Environment Politics Real Estate

FEMA Rules On Floodplain Insurance

City of Holmes Beach commissioners presented their first reading of a draft new ordinance related to building code and permitting in the city’s floodplain.

The 31-page ordinance is the result of FEMA, (We’re Here To Help You), having questions about code implementation and compliance with current standards.

On February 12th, the city commissioners put a moratorium on new building permits until a new regulations could be researched and analyzed. The March 25th meeting brought to light the draft reading.

The new regulations are expected to improve ranking with the National Flood Insurance Program system, which provides discounts for cities that participate in the government’s flood insurance program.

The intent is to “attempt to mitigate and prevent the cumulative effect of obstructions of floodplains causing increases in flood heights and velocities and occupancy in flood-hazard areas by uses vulnerable to floods of hazardous to other lands which are inadequately elevated, flood proof or otherwise unprotected from flood damages.”

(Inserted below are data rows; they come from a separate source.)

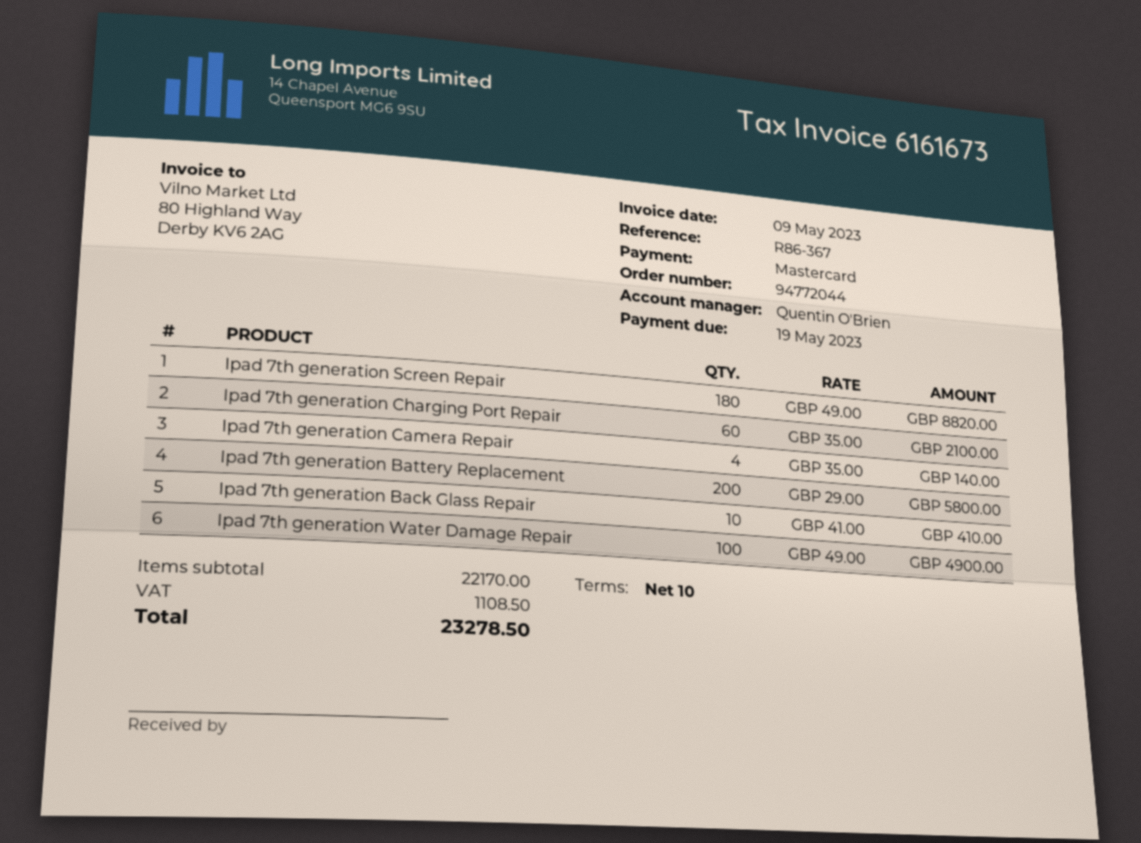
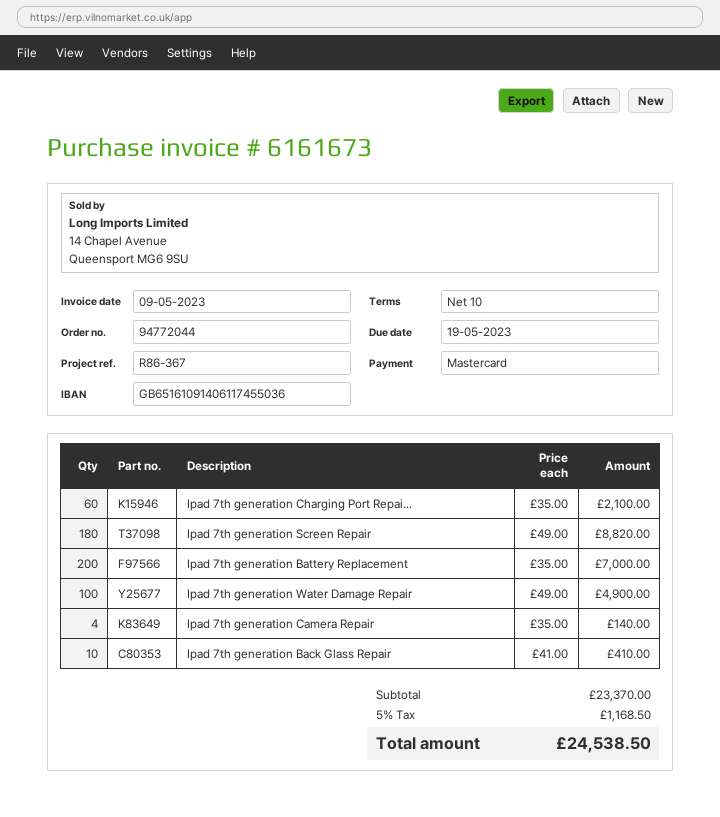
Ipad 7th generation Battery Replacement: 200 x 29.00 = 5800.00 -> 200 x 35.00 = 7000.00
subtotal: 22170.00 -> 23370.00
tax: 1108.50 -> 1168.50
total: 23278.50 -> 24538.50

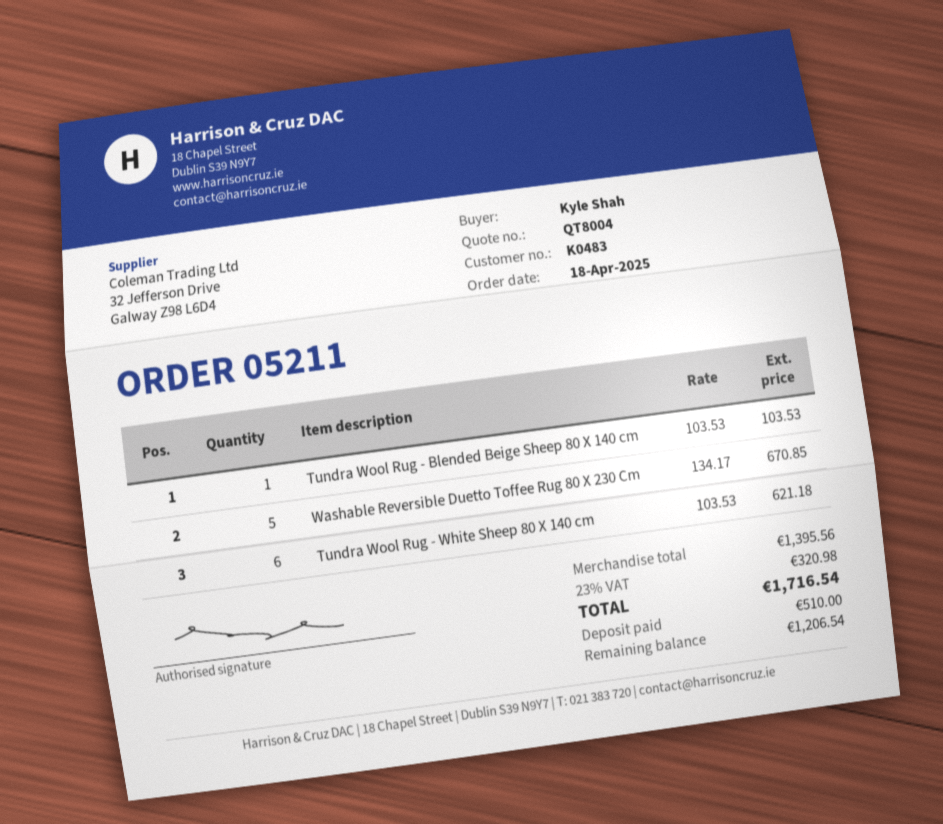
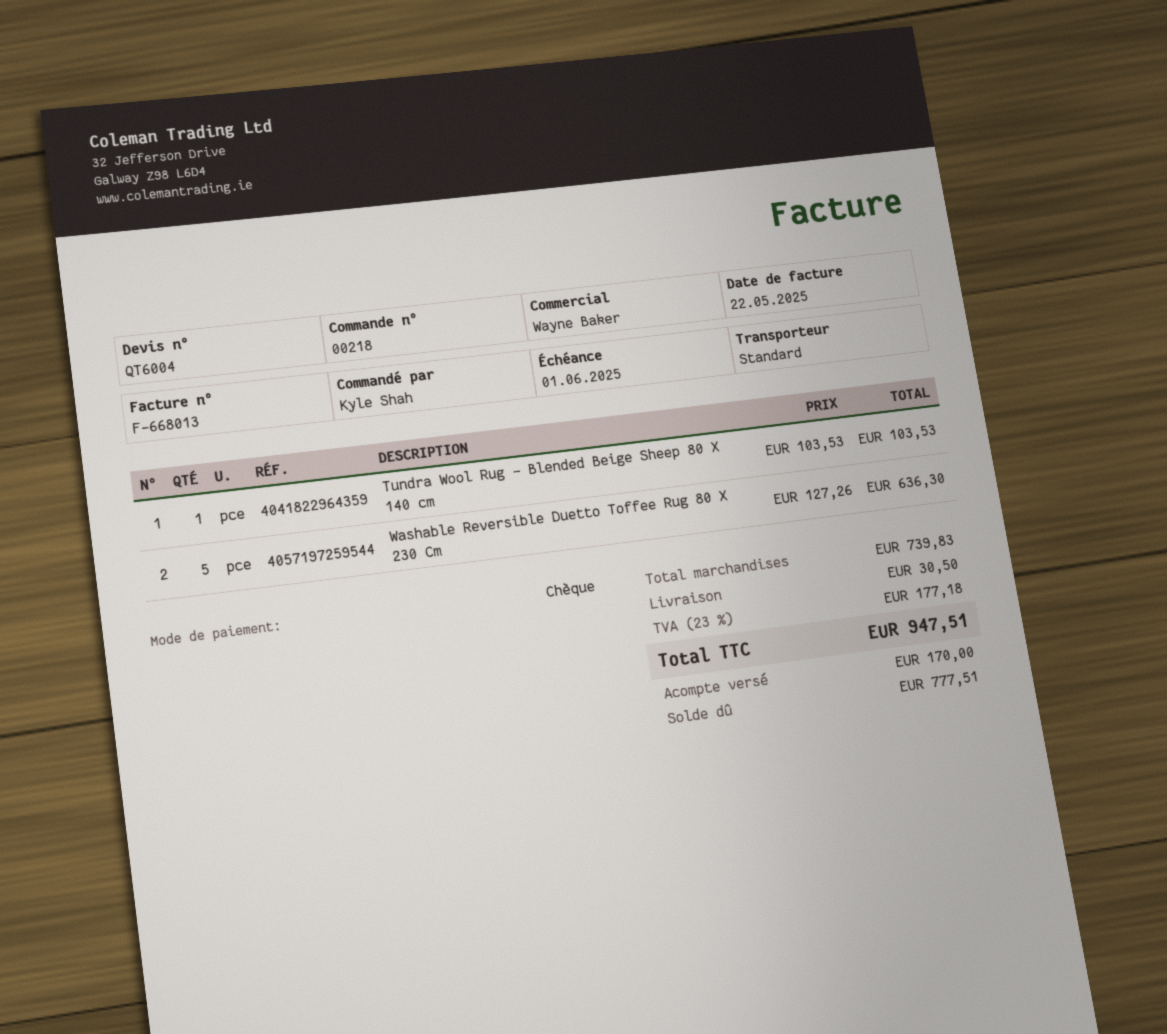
quote number: QT8004 -> QT6004
order number: 05211 -> 00218
Washable Reversible Duetto Toffee Rug 80 X 230 Cm: 5 x 134.17 = 670.85 -> 5 x 127.26 = 636.30
Tundra Wool Rug - White Sheep 80 X 140 cm: 6 x 103.53 = 621.18 -> none
subtotal: 1395.56 -> 739.83
shipping: none -> 30.50
tax: 23% = 320.98 -> 23% = 177.18
total: 1716.54 -> 947.51
deposit: 510.00 -> 170.00
balance: 1206.54 -> 777.51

The NFIP defines building improvements in the floodplain as minor or major. A major, or “substantial improvement” is “any repair, reconstruction, rehabilitation or improvement of a structure when the actual cost of the improvement or repair of the structure to its pre-damage condition equals or exceeds 50 percent of the market value of the structure either before the improvement or repair is started or if the structure has been damaged and is being restored, before the damage occurred.” Non-structural interior finishing is excluded.

The NFIP was implemented by FEMA to insure property built in flood prone areas, which includes coastal areas subject to hurricane and tropical storm surges. Federal taxes subsidize homeowners premiums for flood insurance, which is not available privately.

Interpretation of the NFIP falls on local area building departments. The city’s new ordinance is supposed to clarify what is allowed.

The major interest was less to do with code changes and more concerned with when contractors will be able to get their permit applications approved and recommence their work.

Voting on the ordinance is expected at the next meeting on April 8th.

Building department official Bill Saunders promised that applications received by April 9th will be processed within 30 days.